(Séoul) La Corée du Nord a employé pendant plusieurs générations des prisonniers de guerre sud-coréens et leurs descendants comme travailleurs forcés dans un vaste réseau de mines de charbon, affirme une organisation de défense des droits humains.

Agence France-Presse

Des dizaines de milliers de prisonniers de guerre sud-coréens n’ont jamais été relâchés par Pyongyang après la guerre de Corée (1950-1953).

Enfants et petits-enfants asservis

Ces prisonniers de guerre ont été affectés dans des mines de charbon dans des conditions assimilables à l’esclavage, et leurs enfants et petits-enfants ont hérité de ce sort brutal, selon un rapport de l’Alliance des citoyens pour les droits de l’homme en Corée du Nord (NKHR), une ONG basée à Séoul, publié jeudi.

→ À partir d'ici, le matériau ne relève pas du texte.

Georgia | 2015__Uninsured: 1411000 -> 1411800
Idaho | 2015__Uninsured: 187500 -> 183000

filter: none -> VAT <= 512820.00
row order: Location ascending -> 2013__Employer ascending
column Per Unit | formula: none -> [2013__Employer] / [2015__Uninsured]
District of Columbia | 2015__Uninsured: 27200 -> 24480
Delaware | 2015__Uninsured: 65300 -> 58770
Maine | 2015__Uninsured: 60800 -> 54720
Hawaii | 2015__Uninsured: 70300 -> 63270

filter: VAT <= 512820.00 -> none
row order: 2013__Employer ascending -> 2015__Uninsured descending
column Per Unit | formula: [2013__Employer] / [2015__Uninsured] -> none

Cliquez ici pour visionner le témoignage d'un ex-prisonnier de guerre sud-coréen.

Le système dit « songbun » en Corée du Nord classe les citoyens en fonction de leurs origines sociales et politiques. La fidélité absolue aux autorités est un facteur crucial et ceux dont les ancêtres collaborèrent avec l’ennemi japonais ou furent capitalistes figurent tout en bas de l’échelle.

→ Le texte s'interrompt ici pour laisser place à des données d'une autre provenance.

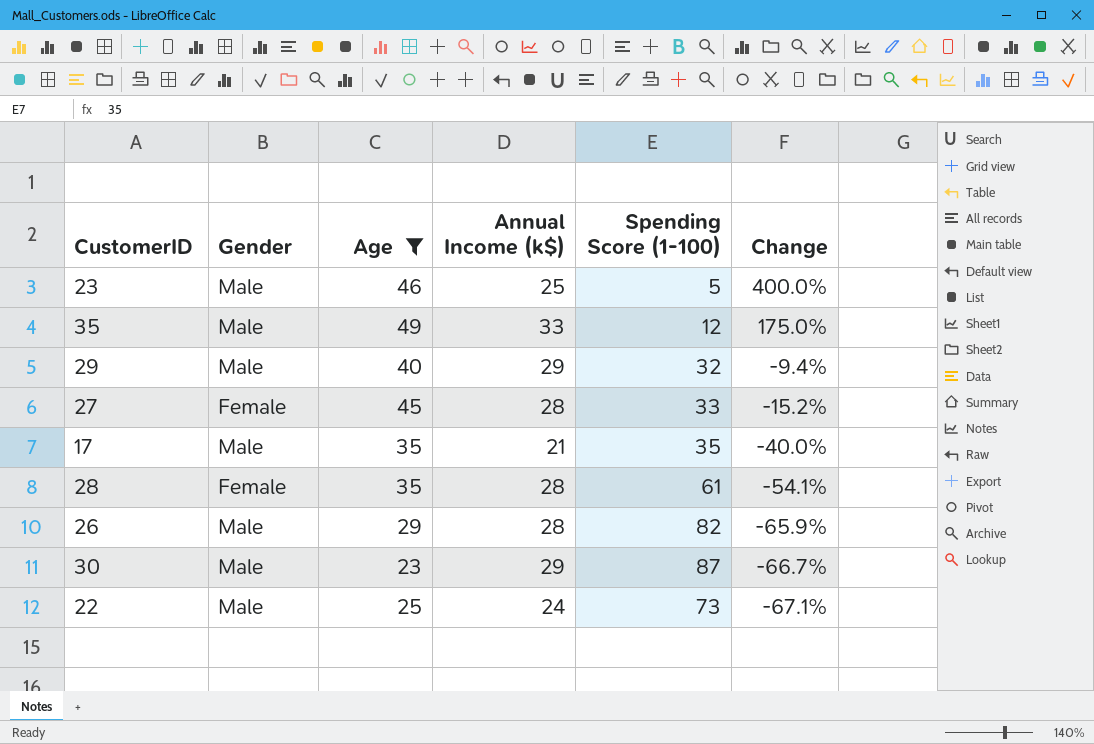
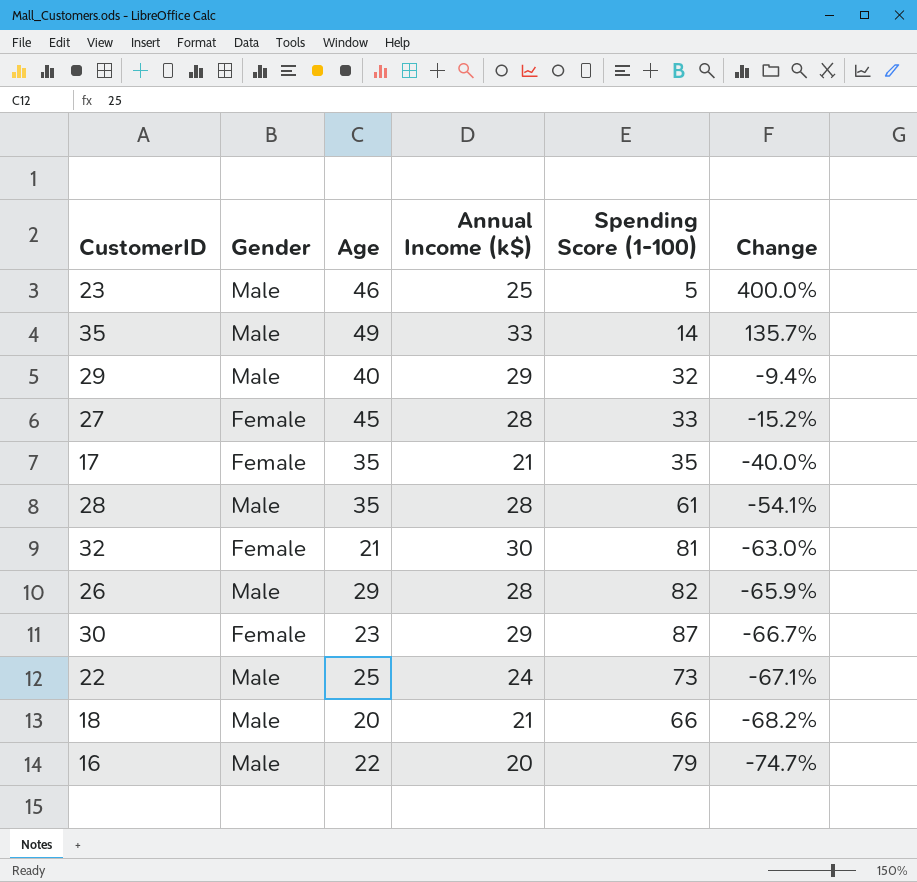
filter: Age >= 23 -> none
35 | Spending Score (1-100): 12 -> 14
35 | Change: 175.0% -> 135.7%
17 | Gender: Male -> Female
28 | Gender: Female -> Male
30 | Gender: Male -> Female

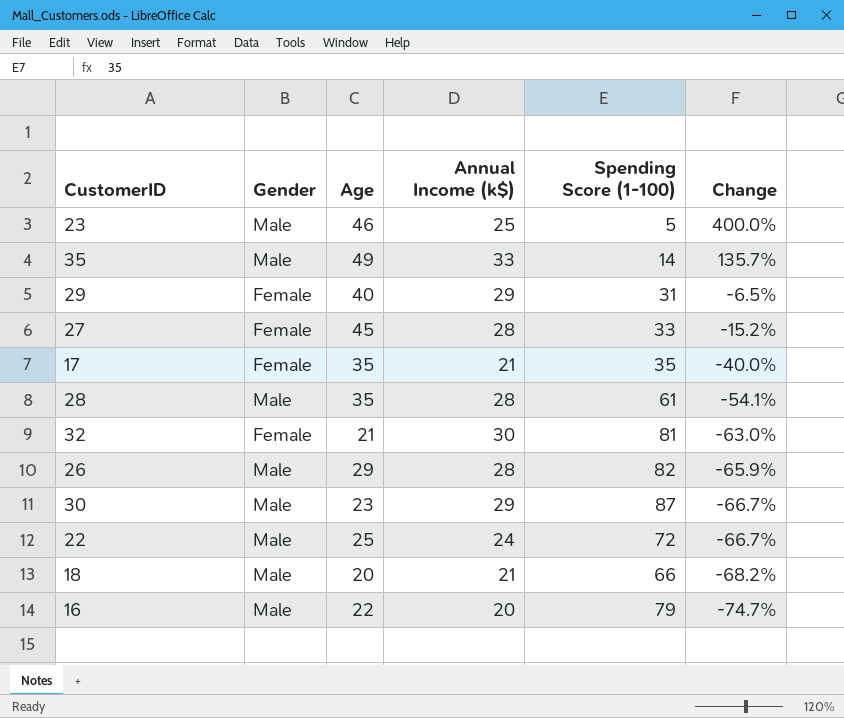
29 | Gender: Male -> Female
29 | Spending Score (1-100): 32 -> 31
29 | Change: -9.4% -> -6.5%
30 | Gender: Female -> Male
22 | Spending Score (1-100): 73 -> 72
22 | Change: -67.1% -> -66.7%

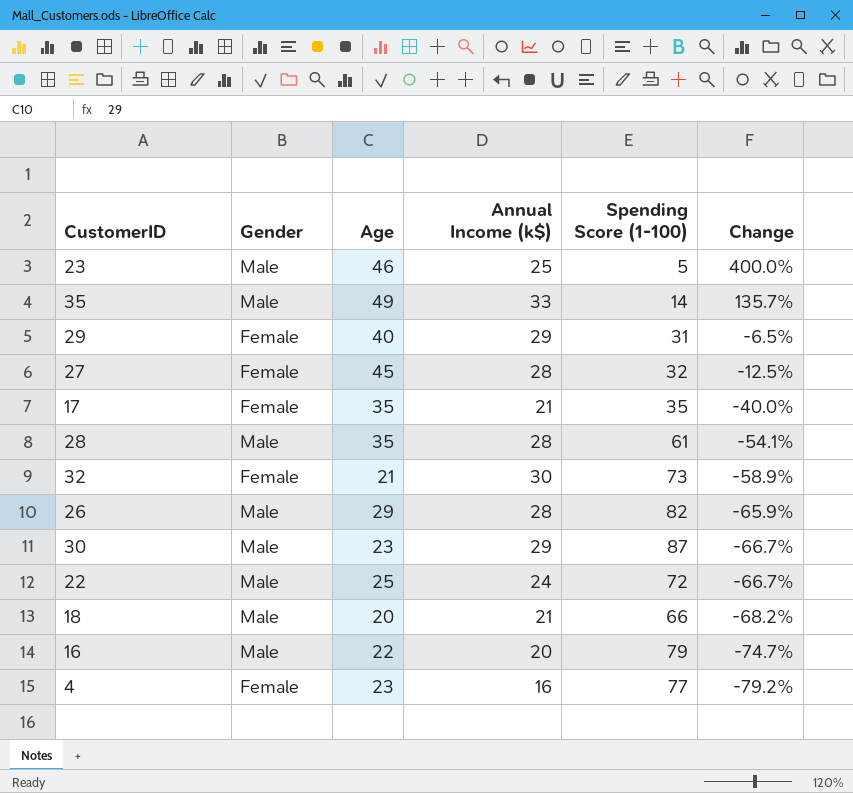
27 | Spending Score (1-100): 33 -> 32
27 | Change: -15.2% -> -12.5%
32 | Spending Score (1-100): 81 -> 73
32 | Change: -63.0% -> -58.9%
row 4: none -> Female | 23 | 16 | 77 | -79.2%

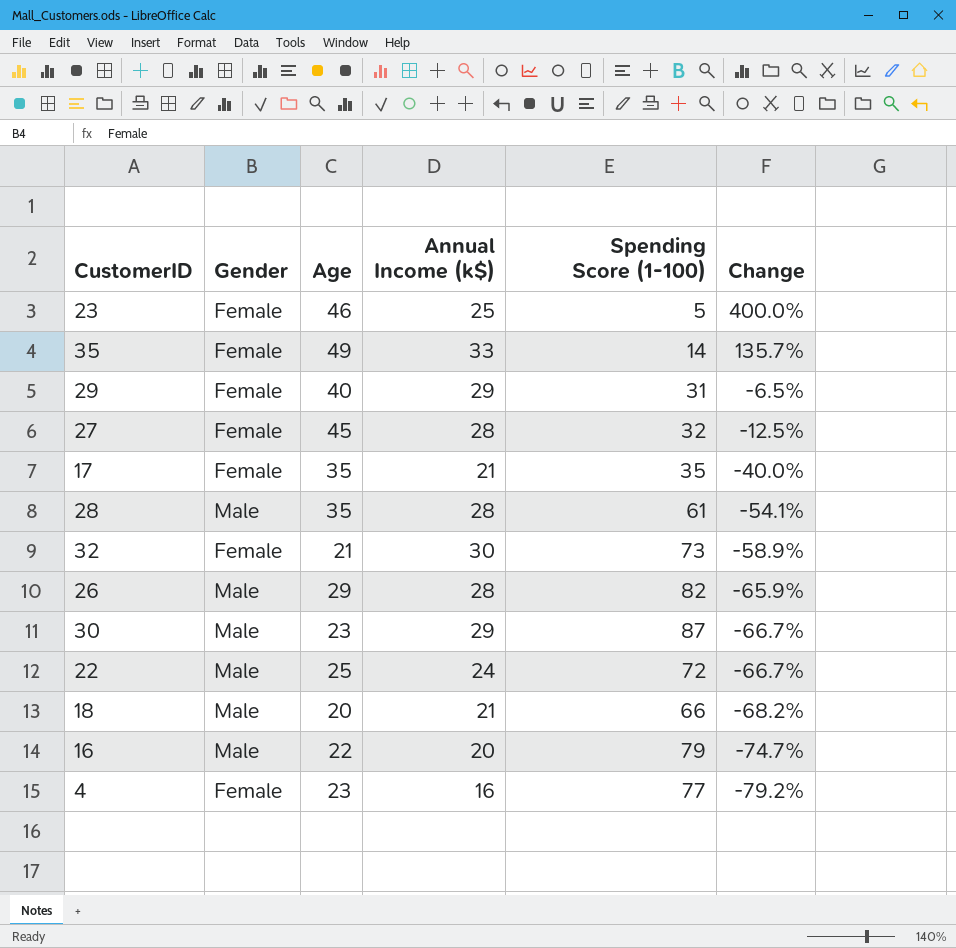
23 | Gender: Male -> Female
35 | Gender: Male -> Female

Ce système (…) a été transmis à leurs enfants et petits-enfants, qui continuent de travailler dans les mines de charbon, de plomb, de zinc, de magnésite et autres.

Extrait du rapport de l’Alliance des citoyens pour les droits de l’homme en Corée du Nord

« Il leur est interdit de changer de résidence, d’emploi ou de poursuivre des études supérieures ».

Pyongyang a envahi la Corée du Sud en 1950 et jusqu’à l’armistice, des centaines de milliers de soldats ont été faits prisonniers des deux côtés de la Zone démilitarisée.

Aux termes de la Convention de Genève de 1949, les États ne peuvent pas détenir un prisonnier de guerre après la fin d’un conflit, mais Pyongyang a autorisé le retour de seulement 8343 Sud-Coréens.

En 2014, un rapport de l’ONU a estimé qu’au moins 50 000 prisonniers de guerre sud-coréens étaient demeurés au Nord après la guerre, et qu’environ 500 étaient toujours en vie.

Mais leur calvaire a été ignoré par le gouvernement de Séoul, et ils ont été les oubliés des cinq sommets intercoréens, a affirmé à l’AFP Joanna Hosaniak, l’auteure du rapport.

« Il n’y a pas d’informations et pas d’intérêt » pour cette affaire en Corée du Sud, constate-t-elle.

La Corée du Nord affirme respecter les droits de l’homme et avoir renvoyé tous les prisonniers de guerre.